> **Task description**: From the listing below, retype exactly the line holding "order number: PO-92251 -> PO-92261", the line holding "total: 768.24 -> 655.79", and the lines between them; skip everything else.

---- Source records

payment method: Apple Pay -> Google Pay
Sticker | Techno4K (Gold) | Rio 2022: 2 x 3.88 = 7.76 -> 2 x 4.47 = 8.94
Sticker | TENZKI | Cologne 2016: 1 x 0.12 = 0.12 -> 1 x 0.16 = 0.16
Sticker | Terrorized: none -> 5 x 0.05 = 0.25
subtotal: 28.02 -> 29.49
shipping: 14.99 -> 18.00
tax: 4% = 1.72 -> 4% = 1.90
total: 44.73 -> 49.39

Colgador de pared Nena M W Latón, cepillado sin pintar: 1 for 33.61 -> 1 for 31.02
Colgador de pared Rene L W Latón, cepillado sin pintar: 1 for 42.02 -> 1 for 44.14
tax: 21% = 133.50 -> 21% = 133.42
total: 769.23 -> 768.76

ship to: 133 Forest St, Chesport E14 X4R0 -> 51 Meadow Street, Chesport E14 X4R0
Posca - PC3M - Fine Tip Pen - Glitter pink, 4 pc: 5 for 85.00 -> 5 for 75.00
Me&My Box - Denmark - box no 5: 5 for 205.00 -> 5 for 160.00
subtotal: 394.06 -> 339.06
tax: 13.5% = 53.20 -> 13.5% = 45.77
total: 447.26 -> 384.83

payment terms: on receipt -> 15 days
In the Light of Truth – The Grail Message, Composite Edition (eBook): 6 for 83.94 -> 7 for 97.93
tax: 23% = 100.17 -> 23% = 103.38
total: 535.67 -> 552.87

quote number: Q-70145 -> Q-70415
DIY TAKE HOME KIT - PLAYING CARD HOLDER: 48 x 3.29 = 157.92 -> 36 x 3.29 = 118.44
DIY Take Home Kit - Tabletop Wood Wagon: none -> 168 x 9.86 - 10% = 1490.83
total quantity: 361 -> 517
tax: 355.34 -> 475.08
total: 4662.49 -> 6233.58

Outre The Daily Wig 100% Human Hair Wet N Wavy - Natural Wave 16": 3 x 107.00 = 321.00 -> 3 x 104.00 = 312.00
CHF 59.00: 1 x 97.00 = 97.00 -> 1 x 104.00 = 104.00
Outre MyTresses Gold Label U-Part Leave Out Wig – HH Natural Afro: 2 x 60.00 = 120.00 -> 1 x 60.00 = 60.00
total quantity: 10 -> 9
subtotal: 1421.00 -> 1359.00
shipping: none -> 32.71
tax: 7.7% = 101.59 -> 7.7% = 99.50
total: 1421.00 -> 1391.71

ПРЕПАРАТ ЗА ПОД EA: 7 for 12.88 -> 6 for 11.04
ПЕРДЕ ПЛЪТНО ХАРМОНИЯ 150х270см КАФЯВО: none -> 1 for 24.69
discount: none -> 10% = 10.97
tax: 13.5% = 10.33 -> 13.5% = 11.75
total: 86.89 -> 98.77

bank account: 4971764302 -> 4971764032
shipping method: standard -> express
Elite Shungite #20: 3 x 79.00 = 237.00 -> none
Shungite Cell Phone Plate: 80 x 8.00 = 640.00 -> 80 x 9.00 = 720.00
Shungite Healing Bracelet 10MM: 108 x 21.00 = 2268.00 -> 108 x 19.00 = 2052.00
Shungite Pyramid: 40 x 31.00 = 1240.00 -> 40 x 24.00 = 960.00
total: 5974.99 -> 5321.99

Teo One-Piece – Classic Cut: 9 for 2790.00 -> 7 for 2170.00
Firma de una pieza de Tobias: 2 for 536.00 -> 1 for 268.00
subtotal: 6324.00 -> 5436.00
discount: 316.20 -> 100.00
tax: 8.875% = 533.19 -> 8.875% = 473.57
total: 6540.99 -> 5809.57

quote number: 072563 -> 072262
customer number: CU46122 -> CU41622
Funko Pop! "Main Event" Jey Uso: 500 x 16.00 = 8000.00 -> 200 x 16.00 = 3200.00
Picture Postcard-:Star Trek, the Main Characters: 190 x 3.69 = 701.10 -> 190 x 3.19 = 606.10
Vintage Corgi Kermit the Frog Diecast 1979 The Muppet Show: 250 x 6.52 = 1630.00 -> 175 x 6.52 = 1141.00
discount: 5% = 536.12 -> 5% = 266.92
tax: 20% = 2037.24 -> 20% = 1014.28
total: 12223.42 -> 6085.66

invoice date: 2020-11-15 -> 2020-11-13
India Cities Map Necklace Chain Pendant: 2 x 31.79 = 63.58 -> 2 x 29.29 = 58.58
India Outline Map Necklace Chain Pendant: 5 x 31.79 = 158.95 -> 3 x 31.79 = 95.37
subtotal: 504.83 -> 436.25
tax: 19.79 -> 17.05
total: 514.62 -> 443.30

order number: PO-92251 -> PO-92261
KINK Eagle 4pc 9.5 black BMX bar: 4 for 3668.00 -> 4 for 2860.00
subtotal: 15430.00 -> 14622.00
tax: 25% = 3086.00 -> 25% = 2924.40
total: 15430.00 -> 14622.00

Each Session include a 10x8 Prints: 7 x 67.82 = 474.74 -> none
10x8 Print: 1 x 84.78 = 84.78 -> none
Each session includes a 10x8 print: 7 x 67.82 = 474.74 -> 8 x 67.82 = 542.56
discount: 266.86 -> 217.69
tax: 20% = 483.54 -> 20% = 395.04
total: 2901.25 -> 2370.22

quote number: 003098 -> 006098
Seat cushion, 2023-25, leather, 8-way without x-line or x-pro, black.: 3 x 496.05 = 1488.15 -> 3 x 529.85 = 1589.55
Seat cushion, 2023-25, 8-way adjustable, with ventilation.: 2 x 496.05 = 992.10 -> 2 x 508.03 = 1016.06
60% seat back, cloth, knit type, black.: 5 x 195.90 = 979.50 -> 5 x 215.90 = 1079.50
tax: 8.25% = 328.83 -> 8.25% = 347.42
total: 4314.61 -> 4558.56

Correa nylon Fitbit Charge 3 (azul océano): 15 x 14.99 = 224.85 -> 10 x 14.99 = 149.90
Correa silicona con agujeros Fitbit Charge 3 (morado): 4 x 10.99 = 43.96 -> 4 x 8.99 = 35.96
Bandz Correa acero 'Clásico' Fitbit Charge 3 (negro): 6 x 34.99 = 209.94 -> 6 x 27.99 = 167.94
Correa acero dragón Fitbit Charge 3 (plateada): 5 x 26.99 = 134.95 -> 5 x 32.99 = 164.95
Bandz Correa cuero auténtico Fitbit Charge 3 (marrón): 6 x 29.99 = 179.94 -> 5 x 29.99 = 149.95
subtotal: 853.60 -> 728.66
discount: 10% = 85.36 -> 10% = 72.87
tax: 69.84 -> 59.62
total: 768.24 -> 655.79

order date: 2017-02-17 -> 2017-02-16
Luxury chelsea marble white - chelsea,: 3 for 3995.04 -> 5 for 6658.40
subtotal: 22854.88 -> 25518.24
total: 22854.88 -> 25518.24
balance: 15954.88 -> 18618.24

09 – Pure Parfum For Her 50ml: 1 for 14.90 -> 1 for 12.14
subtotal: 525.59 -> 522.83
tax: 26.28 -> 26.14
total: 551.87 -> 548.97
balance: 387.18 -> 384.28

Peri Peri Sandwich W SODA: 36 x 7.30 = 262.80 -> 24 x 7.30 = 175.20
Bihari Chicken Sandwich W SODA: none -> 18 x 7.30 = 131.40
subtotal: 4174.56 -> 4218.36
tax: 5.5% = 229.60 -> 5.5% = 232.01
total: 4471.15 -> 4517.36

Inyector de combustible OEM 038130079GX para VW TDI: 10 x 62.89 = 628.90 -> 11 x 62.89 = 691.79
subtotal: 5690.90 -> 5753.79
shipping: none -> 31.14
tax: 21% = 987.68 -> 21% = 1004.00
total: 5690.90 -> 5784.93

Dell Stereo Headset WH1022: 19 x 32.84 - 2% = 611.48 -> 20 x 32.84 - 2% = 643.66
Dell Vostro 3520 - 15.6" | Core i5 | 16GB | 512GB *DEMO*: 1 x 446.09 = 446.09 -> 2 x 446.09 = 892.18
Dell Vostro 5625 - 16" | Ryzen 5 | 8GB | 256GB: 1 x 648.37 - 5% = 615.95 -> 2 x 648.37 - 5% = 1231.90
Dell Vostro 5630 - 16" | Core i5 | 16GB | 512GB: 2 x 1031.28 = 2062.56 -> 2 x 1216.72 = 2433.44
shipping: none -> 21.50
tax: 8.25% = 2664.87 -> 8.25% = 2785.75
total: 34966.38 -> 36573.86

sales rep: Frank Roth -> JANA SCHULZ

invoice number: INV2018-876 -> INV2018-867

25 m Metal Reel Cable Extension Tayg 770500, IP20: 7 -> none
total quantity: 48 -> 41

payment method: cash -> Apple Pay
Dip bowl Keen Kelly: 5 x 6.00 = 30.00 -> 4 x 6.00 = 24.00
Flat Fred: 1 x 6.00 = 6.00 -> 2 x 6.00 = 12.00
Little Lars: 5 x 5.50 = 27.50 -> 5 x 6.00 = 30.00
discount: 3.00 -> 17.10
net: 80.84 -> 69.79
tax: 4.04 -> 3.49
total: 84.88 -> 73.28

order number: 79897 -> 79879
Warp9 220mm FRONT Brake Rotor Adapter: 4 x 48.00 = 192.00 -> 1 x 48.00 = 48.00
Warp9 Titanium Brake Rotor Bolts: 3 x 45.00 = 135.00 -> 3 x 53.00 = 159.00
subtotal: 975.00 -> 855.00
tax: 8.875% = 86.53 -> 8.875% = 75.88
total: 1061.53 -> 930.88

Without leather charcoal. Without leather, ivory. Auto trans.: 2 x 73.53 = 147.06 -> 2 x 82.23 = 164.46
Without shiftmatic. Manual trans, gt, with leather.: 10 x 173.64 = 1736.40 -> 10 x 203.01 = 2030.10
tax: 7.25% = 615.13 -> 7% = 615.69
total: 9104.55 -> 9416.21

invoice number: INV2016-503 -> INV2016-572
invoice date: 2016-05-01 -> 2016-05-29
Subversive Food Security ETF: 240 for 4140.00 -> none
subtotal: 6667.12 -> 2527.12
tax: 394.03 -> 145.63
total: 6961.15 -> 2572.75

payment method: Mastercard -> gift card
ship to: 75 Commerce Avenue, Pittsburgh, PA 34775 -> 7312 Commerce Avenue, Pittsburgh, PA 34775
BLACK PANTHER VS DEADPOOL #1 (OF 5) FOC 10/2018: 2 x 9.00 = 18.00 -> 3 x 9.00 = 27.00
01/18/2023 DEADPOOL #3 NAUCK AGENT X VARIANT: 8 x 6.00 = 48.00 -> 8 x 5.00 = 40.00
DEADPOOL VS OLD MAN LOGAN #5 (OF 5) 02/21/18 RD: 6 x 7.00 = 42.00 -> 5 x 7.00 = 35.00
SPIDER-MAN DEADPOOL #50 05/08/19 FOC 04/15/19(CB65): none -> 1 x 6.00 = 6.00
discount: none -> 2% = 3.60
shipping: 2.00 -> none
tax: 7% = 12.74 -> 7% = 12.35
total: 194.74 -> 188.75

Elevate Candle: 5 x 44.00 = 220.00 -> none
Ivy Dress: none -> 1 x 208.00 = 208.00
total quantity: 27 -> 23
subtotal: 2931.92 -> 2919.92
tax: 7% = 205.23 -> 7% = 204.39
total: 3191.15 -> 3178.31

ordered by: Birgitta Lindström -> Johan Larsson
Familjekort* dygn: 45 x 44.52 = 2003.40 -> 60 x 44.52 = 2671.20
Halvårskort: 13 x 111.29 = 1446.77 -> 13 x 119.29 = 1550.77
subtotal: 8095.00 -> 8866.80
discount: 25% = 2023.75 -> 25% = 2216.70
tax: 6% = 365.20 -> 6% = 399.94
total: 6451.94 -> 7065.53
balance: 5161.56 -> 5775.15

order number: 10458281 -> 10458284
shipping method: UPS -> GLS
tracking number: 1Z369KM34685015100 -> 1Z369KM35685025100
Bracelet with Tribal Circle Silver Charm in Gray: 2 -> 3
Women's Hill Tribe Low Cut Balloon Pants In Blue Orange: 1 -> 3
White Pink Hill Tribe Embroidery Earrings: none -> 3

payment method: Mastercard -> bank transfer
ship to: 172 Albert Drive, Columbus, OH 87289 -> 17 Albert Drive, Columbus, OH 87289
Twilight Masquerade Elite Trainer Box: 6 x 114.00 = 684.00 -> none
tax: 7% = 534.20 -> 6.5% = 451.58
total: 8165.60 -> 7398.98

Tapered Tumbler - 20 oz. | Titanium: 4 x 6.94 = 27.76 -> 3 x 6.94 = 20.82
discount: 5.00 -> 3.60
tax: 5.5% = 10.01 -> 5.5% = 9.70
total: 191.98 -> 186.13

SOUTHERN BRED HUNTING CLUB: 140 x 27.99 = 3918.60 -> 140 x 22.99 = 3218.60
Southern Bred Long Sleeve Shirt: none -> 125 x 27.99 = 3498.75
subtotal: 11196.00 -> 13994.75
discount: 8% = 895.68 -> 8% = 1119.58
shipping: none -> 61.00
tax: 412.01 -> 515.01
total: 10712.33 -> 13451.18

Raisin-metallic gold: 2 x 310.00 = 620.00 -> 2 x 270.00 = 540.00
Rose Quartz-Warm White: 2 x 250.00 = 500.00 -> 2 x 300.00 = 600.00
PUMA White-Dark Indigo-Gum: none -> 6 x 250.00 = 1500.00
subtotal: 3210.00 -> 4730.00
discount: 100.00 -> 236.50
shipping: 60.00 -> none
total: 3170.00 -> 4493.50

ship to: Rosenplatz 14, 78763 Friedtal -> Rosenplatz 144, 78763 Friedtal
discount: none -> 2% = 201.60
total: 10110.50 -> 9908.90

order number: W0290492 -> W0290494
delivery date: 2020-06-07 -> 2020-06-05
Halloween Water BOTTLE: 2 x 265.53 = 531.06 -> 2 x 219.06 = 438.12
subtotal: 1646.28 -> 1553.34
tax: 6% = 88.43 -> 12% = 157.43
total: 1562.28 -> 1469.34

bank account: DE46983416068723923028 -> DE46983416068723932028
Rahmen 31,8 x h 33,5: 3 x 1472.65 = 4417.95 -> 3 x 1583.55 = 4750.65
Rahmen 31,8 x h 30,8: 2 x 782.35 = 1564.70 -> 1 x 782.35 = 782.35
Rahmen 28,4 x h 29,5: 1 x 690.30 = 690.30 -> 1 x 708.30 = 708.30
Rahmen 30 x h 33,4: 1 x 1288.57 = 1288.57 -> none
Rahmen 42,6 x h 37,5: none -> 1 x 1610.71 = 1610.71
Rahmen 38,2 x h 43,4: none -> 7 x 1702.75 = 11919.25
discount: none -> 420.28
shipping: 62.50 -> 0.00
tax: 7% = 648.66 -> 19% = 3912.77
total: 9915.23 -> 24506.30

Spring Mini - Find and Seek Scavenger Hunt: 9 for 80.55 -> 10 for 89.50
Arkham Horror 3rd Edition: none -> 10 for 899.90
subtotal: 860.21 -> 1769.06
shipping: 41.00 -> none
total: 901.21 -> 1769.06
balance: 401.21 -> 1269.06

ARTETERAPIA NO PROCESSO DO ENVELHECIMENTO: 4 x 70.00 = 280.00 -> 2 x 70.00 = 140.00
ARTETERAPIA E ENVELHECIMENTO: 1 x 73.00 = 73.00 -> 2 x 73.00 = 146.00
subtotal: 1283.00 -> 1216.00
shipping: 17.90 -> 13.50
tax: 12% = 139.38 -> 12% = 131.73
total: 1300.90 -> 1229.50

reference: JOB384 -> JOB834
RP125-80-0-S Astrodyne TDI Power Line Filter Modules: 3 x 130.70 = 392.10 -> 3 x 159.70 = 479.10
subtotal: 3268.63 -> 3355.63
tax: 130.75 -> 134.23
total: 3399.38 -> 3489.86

--------

> **Output**:
order number: PO-92251 -> PO-92261
KINK Eagle 4pc 9.5 black BMX bar: 4 for 3668.00 -> 4 for 2860.00
subtotal: 15430.00 -> 14622.00
tax: 25% = 3086.00 -> 25% = 2924.40
total: 15430.00 -> 14622.00

Each Session include a 10x8 Prints: 7 x 67.82 = 474.74 -> none
10x8 Print: 1 x 84.78 = 84.78 -> none
Each session includes a 10x8 print: 7 x 67.82 = 474.74 -> 8 x 67.82 = 542.56
discount: 266.86 -> 217.69
tax: 20% = 483.54 -> 20% = 395.04
total: 2901.25 -> 2370.22

quote number: 003098 -> 006098
Seat cushion, 2023-25, leather, 8-way without x-line or x-pro, black.: 3 x 496.05 = 1488.15 -> 3 x 529.85 = 1589.55
Seat cushion, 2023-25, 8-way adjustable, with ventilation.: 2 x 496.05 = 992.10 -> 2 x 508.03 = 1016.06
60% seat back, cloth, knit type, black.: 5 x 195.90 = 979.50 -> 5 x 215.90 = 1079.50
tax: 8.25% = 328.83 -> 8.25% = 347.42
total: 4314.61 -> 4558.56

Correa nylon Fitbit Charge 3 (azul océano): 15 x 14.99 = 224.85 -> 10 x 14.99 = 149.90
Correa silicona con agujeros Fitbit Charge 3 (morado): 4 x 10.99 = 43.96 -> 4 x 8.99 = 35.96
Bandz Correa acero 'Clásico' Fitbit Charge 3 (negro): 6 x 34.99 = 209.94 -> 6 x 27.99 = 167.94
Correa acero dragón Fitbit Charge 3 (plateada): 5 x 26.99 = 134.95 -> 5 x 32.99 = 164.95
Bandz Correa cuero auténtico Fitbit Charge 3 (marrón): 6 x 29.99 = 179.94 -> 5 x 29.99 = 149.95
subtotal: 853.60 -> 728.66
discount: 10% = 85.36 -> 10% = 72.87
tax: 69.84 -> 59.62
total: 768.24 -> 655.79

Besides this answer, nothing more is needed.